The house in this psalm is also, of course, the house of God, the great hall of the supper of the Lamb, to which, once again our Economist tells us, many are called but few are chosen. This psalm describes what it means not to be clothed in that proper wedding garment, the wearing of which saves a man from being ejected into the outer darkness: “No perverse heart has been my companion. . . . The man who speaks unjust things will not abide before my eyes.”

Friday, November 23

Psalms 102 (Greek & Latin 101): This psalm is structured on a contrast, pursued through two sequences. The first half of the first sequence is all “I”—I am miserable, I am sad, my heart withers away like the grass in the heat, I lie awake at night, I feel like a mournful bird, I mingle my drink with tears, my days flee like the shadows of an evening, and so forth. Life being rough, a goodly number of our days are passed with such sentiments, so it is usually not difficult to pray this part of the psalm.

The second half of the first sequence arrives with the expression, “but You, O Lord,” which is just as emphatic in the Hebrew (we’attah Adonai) and the Greek (sy de Kyrie). “You” is contrasted with “I.” God is not like me; God is almighty and does what He wants and does not die. God is enthroned forever, and His name endures from generation to generation. God will arise and deliver His people.

The second and shorter contrasting sequence repeats the first. Once again, as at the beginning, there is the sense of our human frailty, our shortened days, our strength broken at midcourse. To this is contrasted the eternity of God; His years endure unto all generations. Thus, both sequences in this psalm form contrasts between the permanence of God and the transience of everything created.

The God addressed in this psalm is Christ our Lord, a point made clear in Hebrews 1, which quotes it as a prayer to Christ. The author had just quoted Psalm 45 (44) about the permanence of Christ’s throne (“Your throne, O God, is forever and ever . . .”), a verse strikingly similar to a verse in the present (“But You, O Lord, are enthroned forever . . .”). Quoting the other psalm seems to lead naturally to quoting this one, and the author of Hebrews proceeds to do so, still addressing it to Christ: “You, Lord, in the beginning laid the foundation of the earth, / And the heavens are the work of Your hands. / They will perish, but You remain; / And they will all grow old like a garment; / Like a cloak You will fold them up, / And they will be changed. / But You are the same, / And Your years will not fail” (Heb. 1:10–12).

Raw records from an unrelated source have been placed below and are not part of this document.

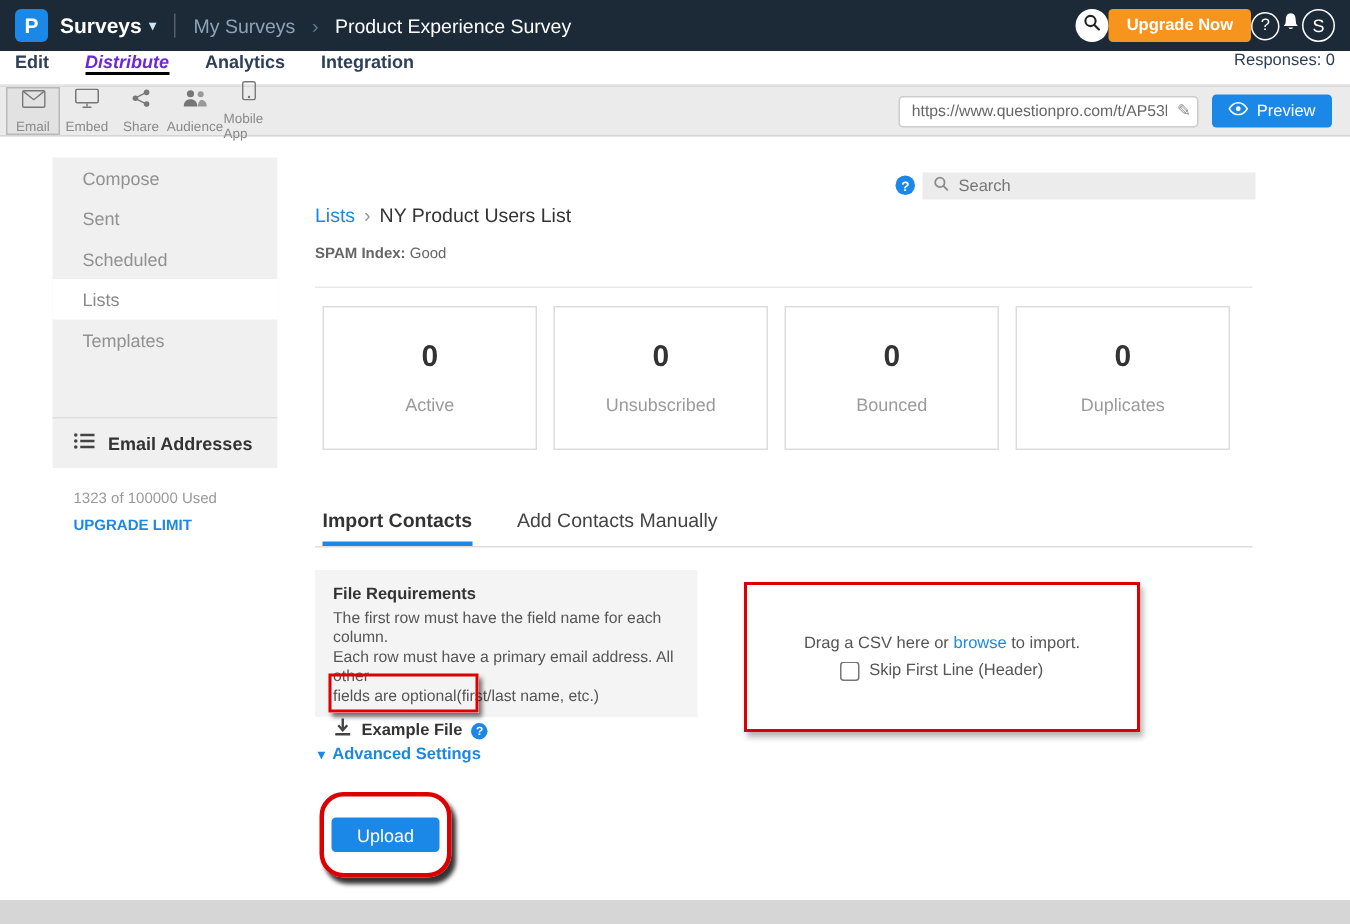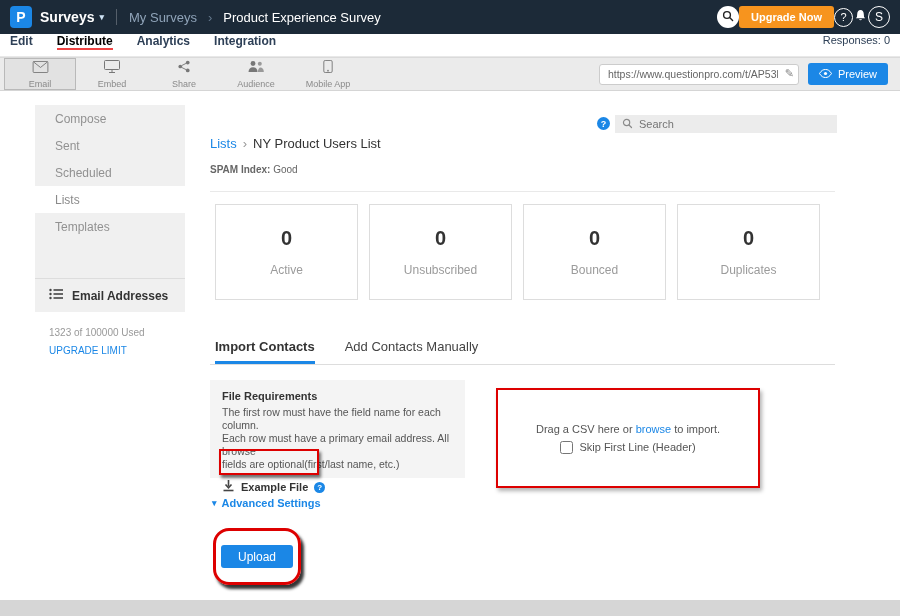"Distribute" .nav-item.active { border-bottom: 2px solid #ef4444 -> 2px solid #000000; color: #000000 -> #6d28d9; font-style: none -> italic }
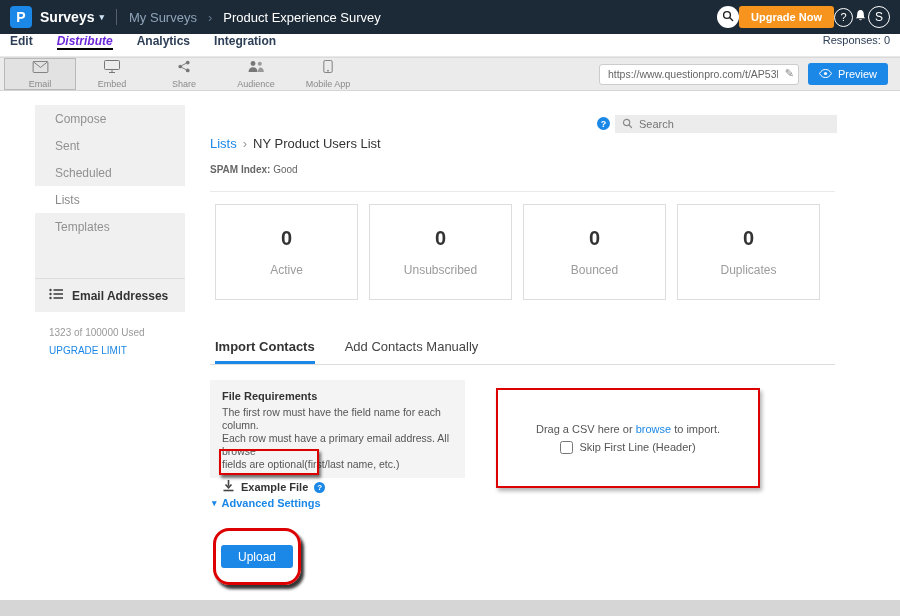"Email" .channel { width: 72px -> 36px }
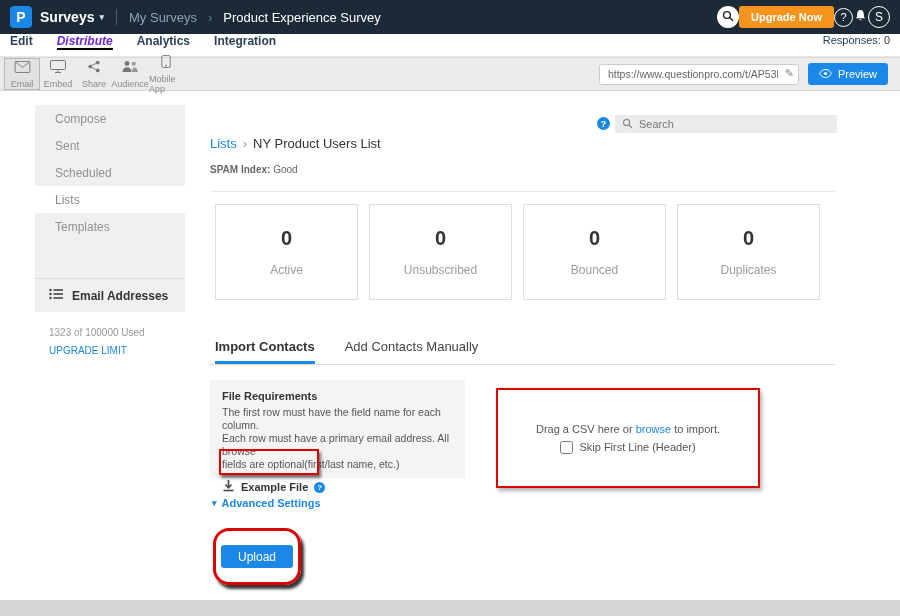"UPGRADE LIMIT" .upgrade-limit { font-weight: normal -> bold }
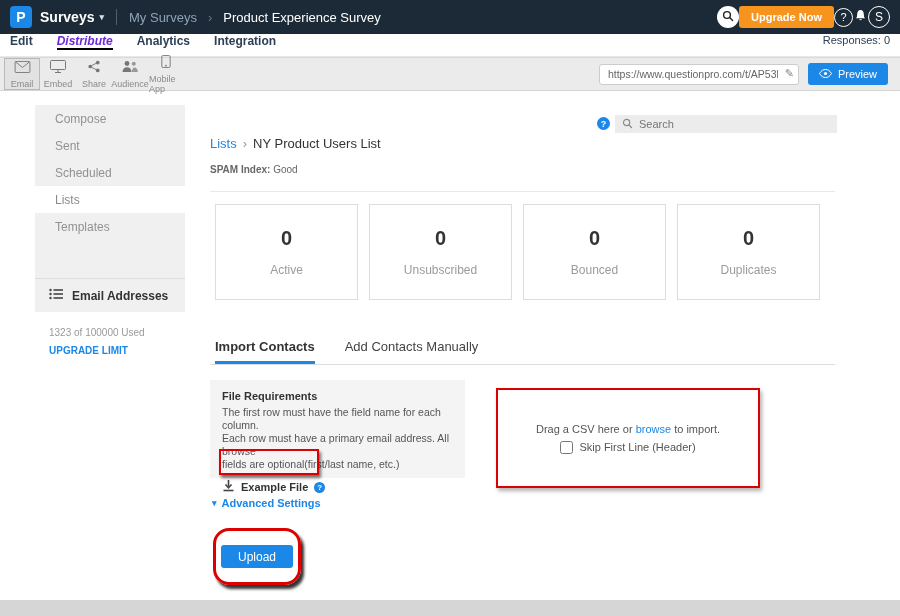"Each row must have a" span.fr-line { text: browse -> other }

In this psalm, then, as we pray it through New Testament eyes, the God who made the heavens is Christ our Lord. This idea is thematic in the first chapter of Hebrews, which begins by affirming that “God . . . has in these last days spoken to us by His Son, whom He has appointed heir of all things, through whom also He made the worlds” (vv. 1, 2). To the impermanence of the heavens, then, is contrasted the permanence, and therefore complete dependability, of Christ: “Jesus Christ is the same yesterday, today, and forever” (Heb. 13:8). Heaven and earth will pass away, but His words will never pass away.